§ **Exercise goal**
Transcribe the whole listing without a single picture.

§ **Given data**
════════════════════

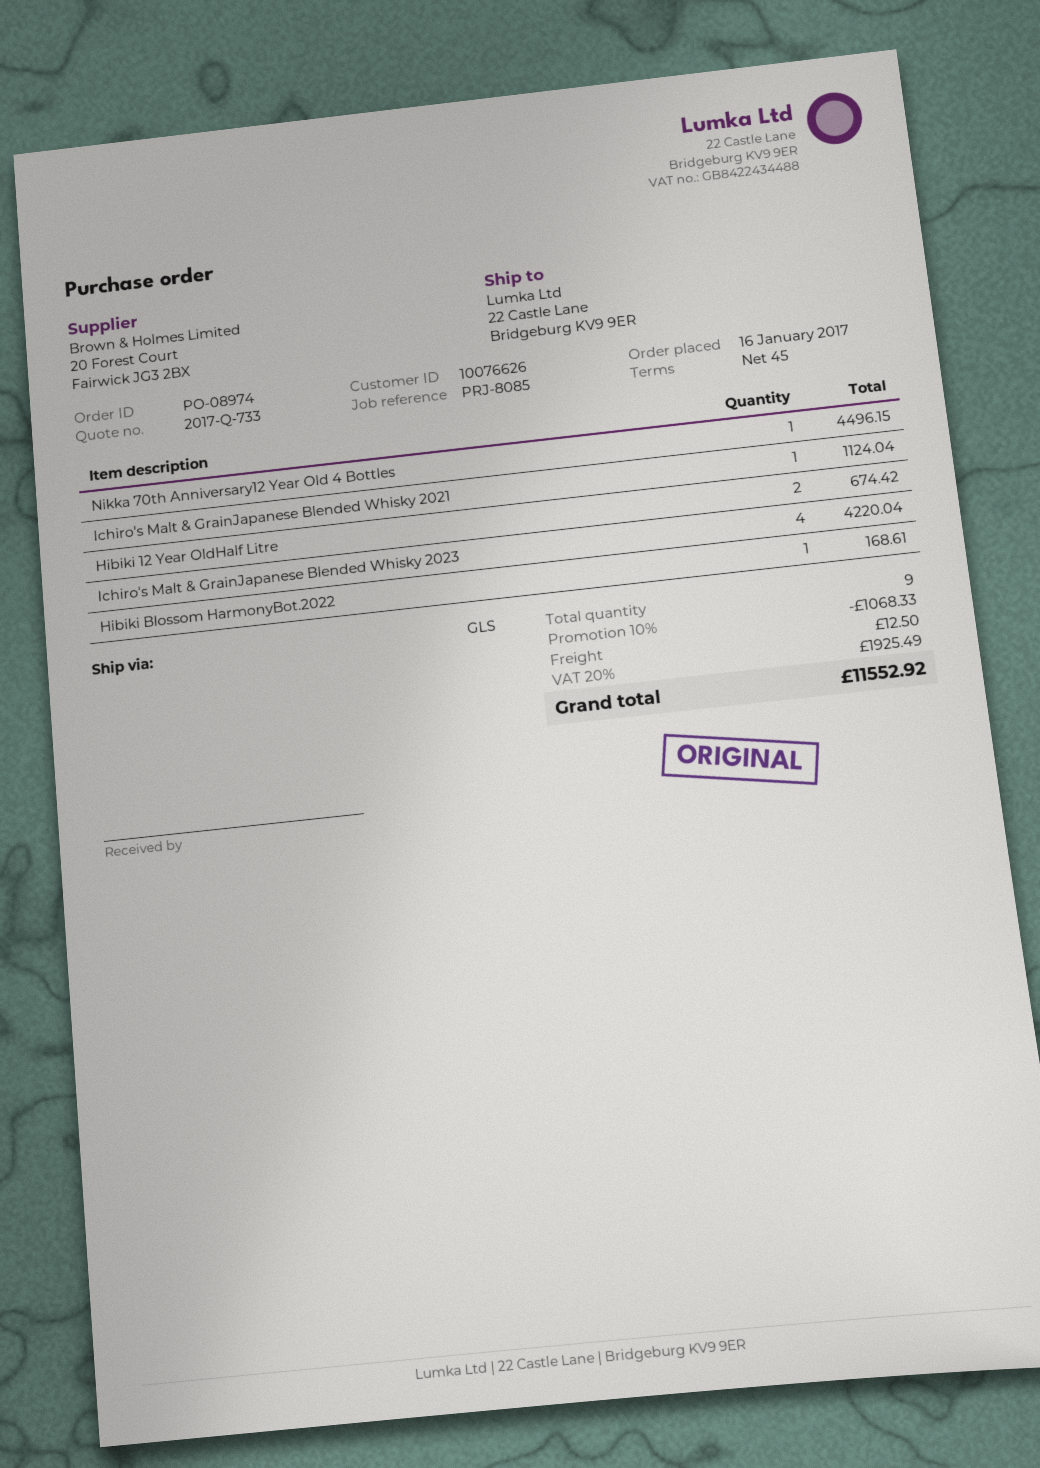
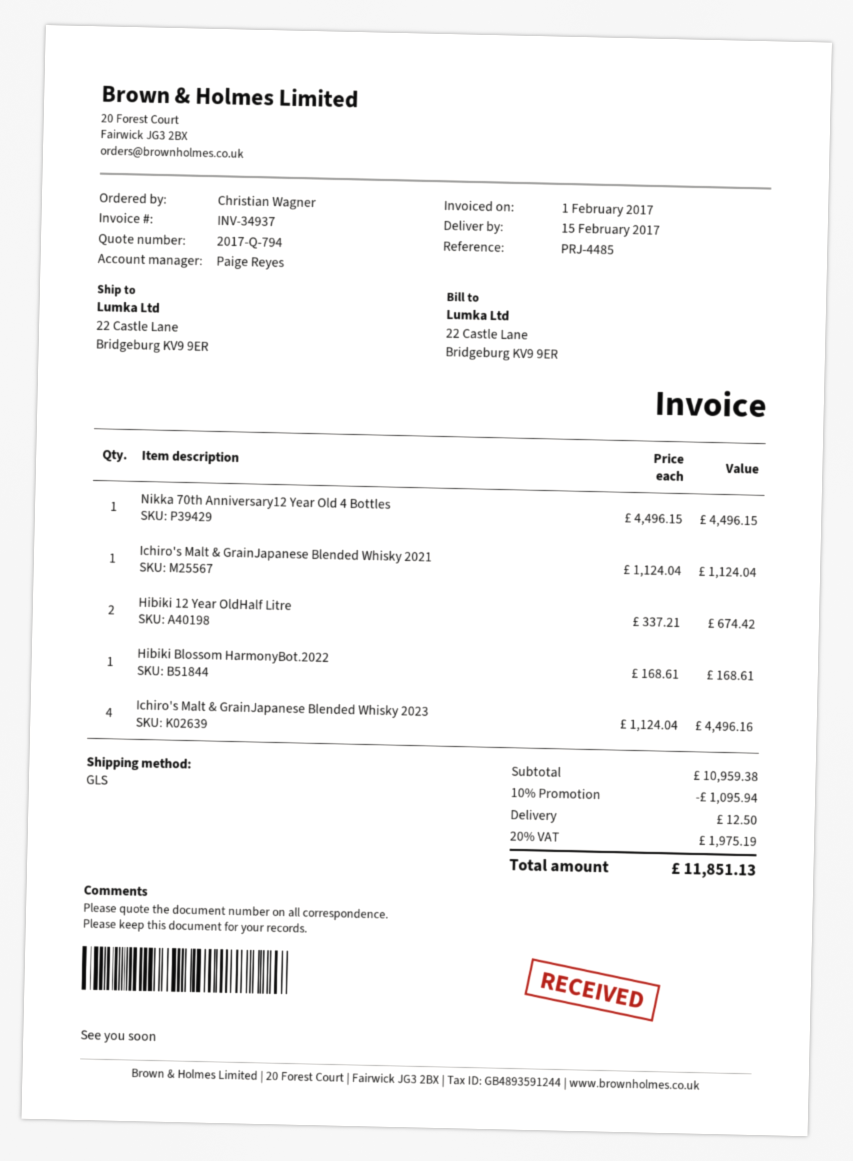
quote number: 2017-Q-733 -> 2017-Q-794
reference: PRJ-8085 -> PRJ-4485
Ichiro's Malt & GrainJapanese Blended Whisky 2023: 4 for 4220.04 -> 4 for 4496.16
discount: 10% = 1068.33 -> 10% = 1095.94
tax: 20% = 1925.49 -> 20% = 1975.19
total: 11552.92 -> 11851.13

════════════════════

§ **Solution**
quote number: 2017-Q-733 -> 2017-Q-794
reference: PRJ-8085 -> PRJ-4485
Ichiro's Malt & GrainJapanese Blended Whisky 2023: 4 for 4220.04 -> 4 for 4496.16
discount: 10% = 1068.33 -> 10% = 1095.94
tax: 20% = 1925.49 -> 20% = 1975.19
total: 11552.92 -> 11851.13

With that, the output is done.